[[ INPUT MATERIAL open ]]
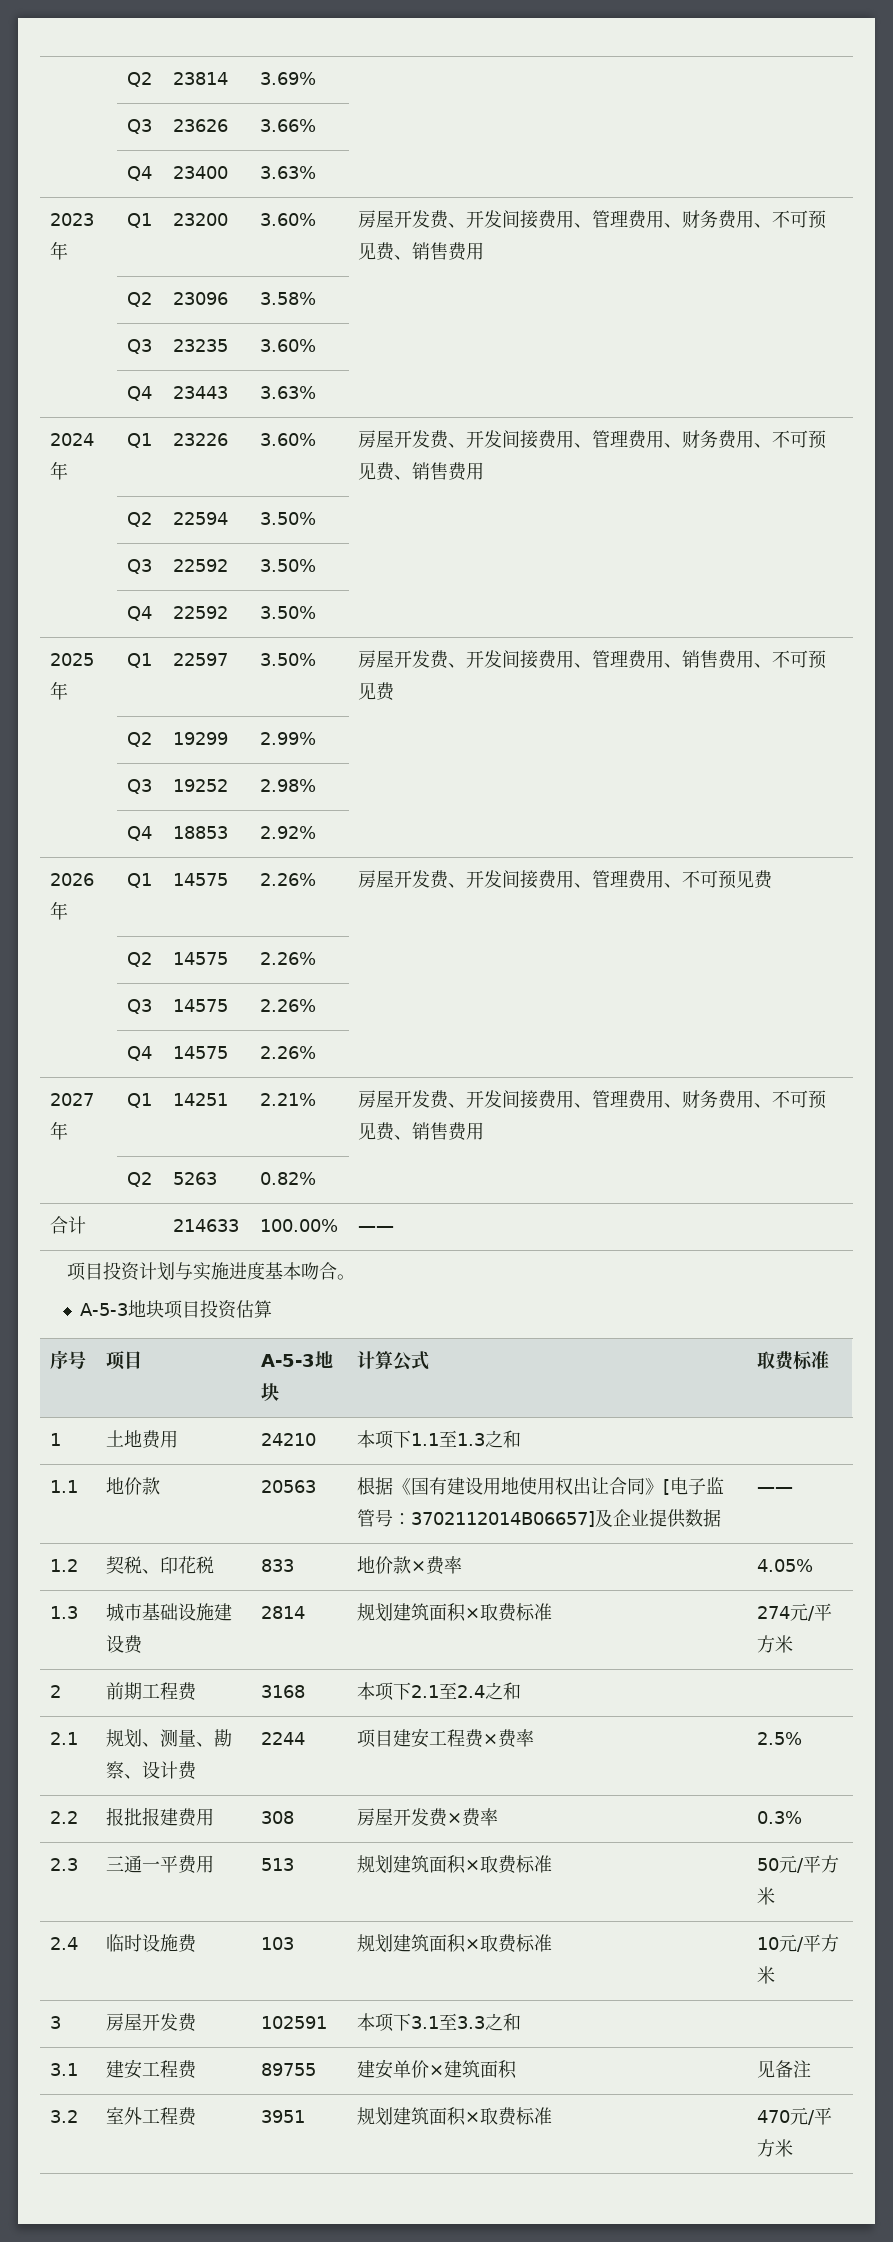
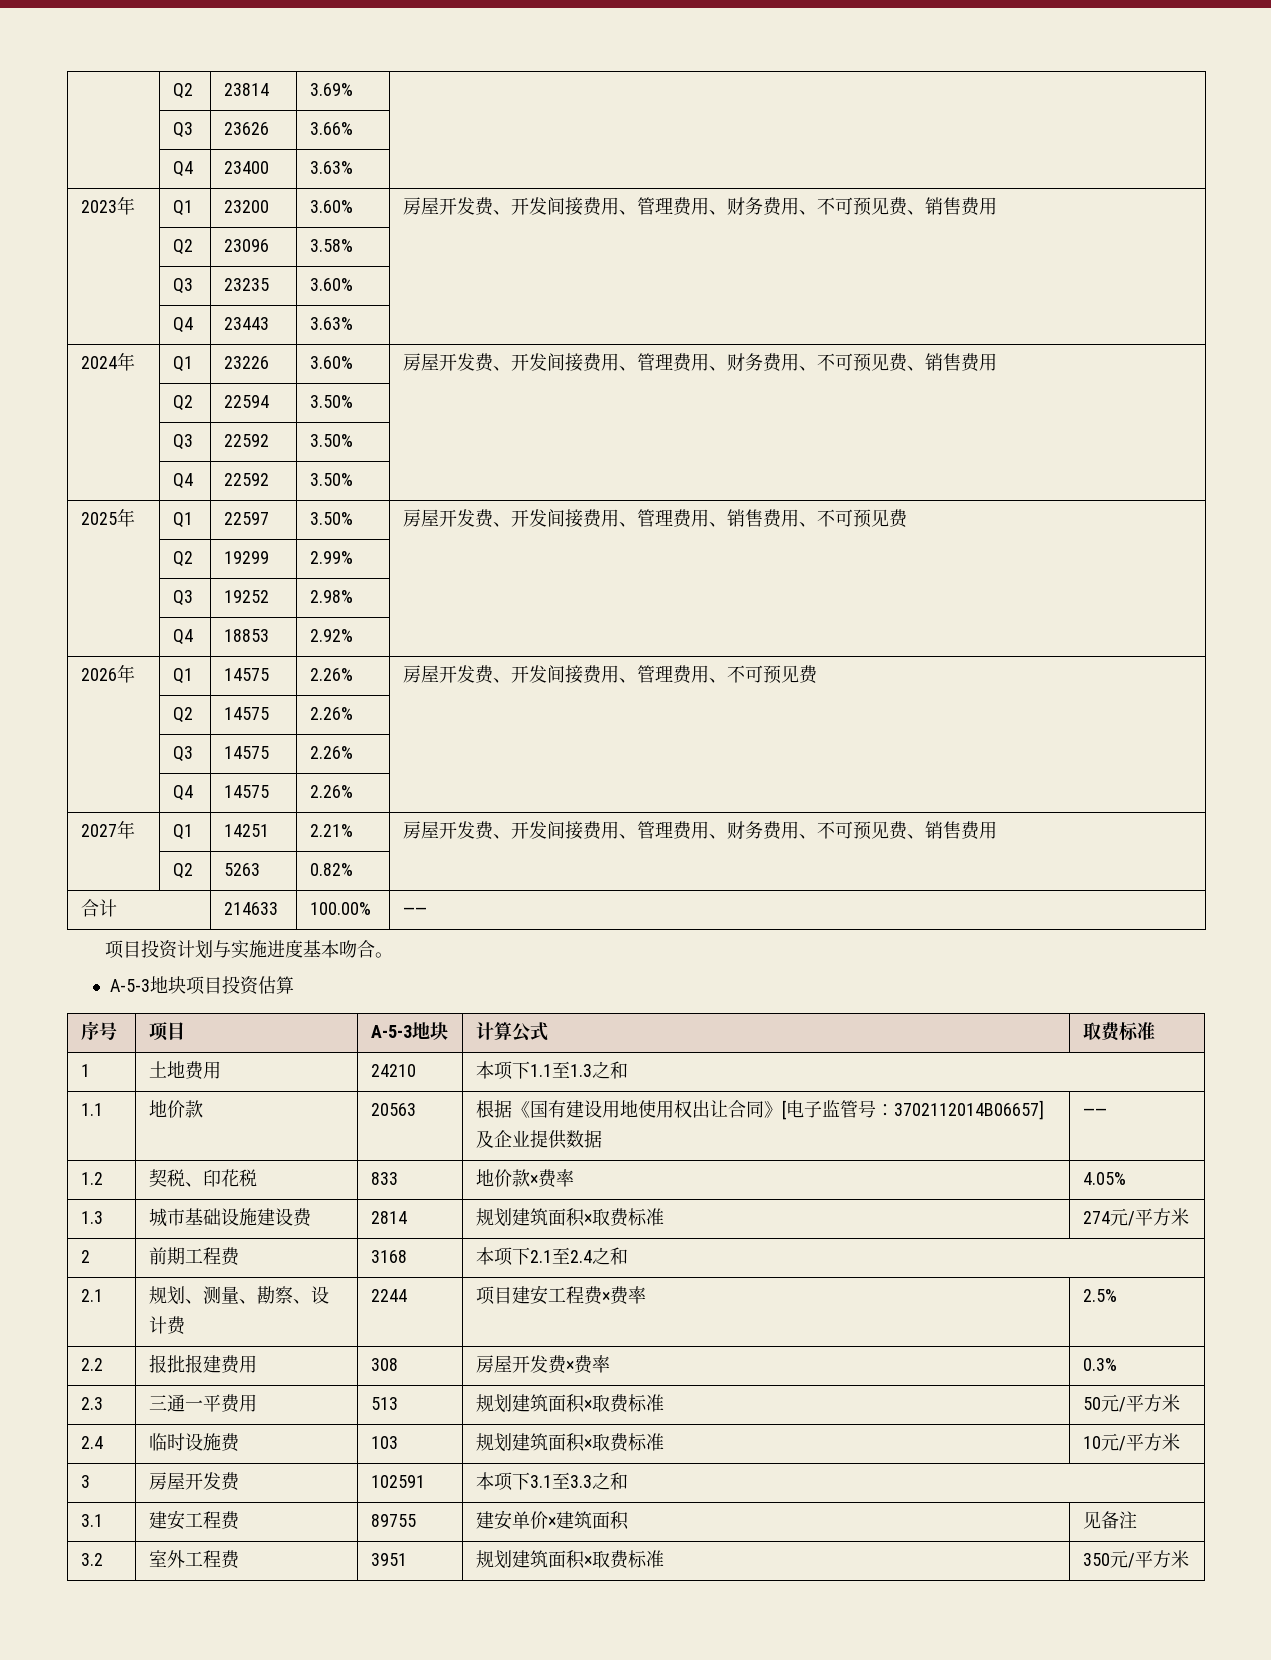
- 3.2 | 室外工程费 | 3951 | 规划建筑面积×取费标准 | 470元/平方米
+ 3.2 | 室外工程费 | 3951 | 规划建筑面积×取费标准 | 350元/平方米

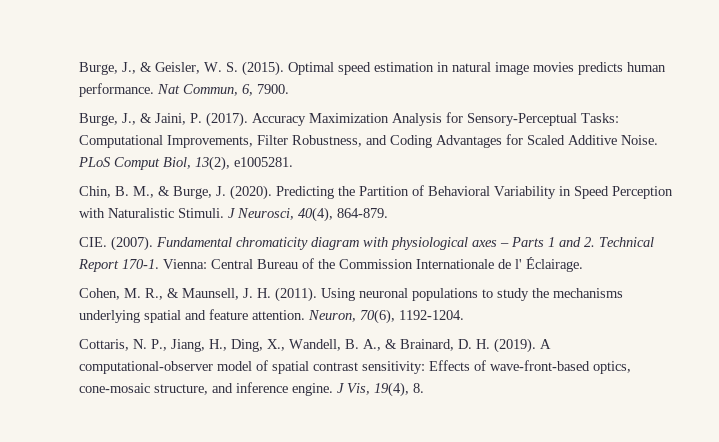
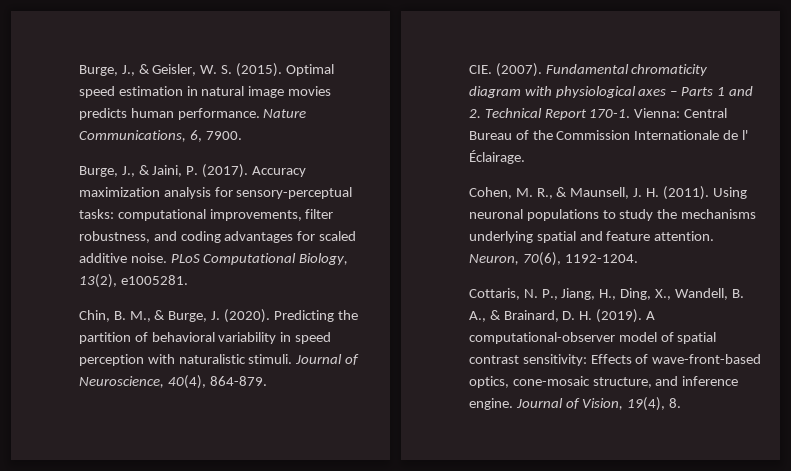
- Nat Commun, 6, 7900.
+ Nature Communications, 6, 7900.
- Accuracy Maximization Analysis for Sensory-Perceptual Tasks: Computational Improvements, Filter Robustness, and Coding Advantages for Scaled Additive Noise. PLoS Comput Biol, 13(2), e1005281.
+ Accuracy maximization analysis for sensory-perceptual tasks: computational improvements, filter robustness, and coding advantages for scaled additive noise. PLoS Computational Biology, 13(2), e1005281.
- Predicting the Partition of Behavioral Variability in Speed Perception with Naturalistic Stimuli. J Neurosci, 40(4), 864-879.
+ Predicting the partition of behavioral variability in speed perception with naturalistic stimuli. Journal of Neuroscience, 40(4), 864-879.
- J Vis, 19(4), 8.
+ Journal of Vision, 19(4), 8.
[[ INPUT MATERIAL closed ]]
_EXERCISE PROMPT_
Each line of the data that contains "室外工程费" belongs in the answer.

_ANSWER TO THIS EXERCISE_
- 3.2 | 室外工程费 | 3951 | 规划建筑面积×取费标准 | 470元/平方米
+ 3.2 | 室外工程费 | 3951 | 规划建筑面积×取费标准 | 350元/平方米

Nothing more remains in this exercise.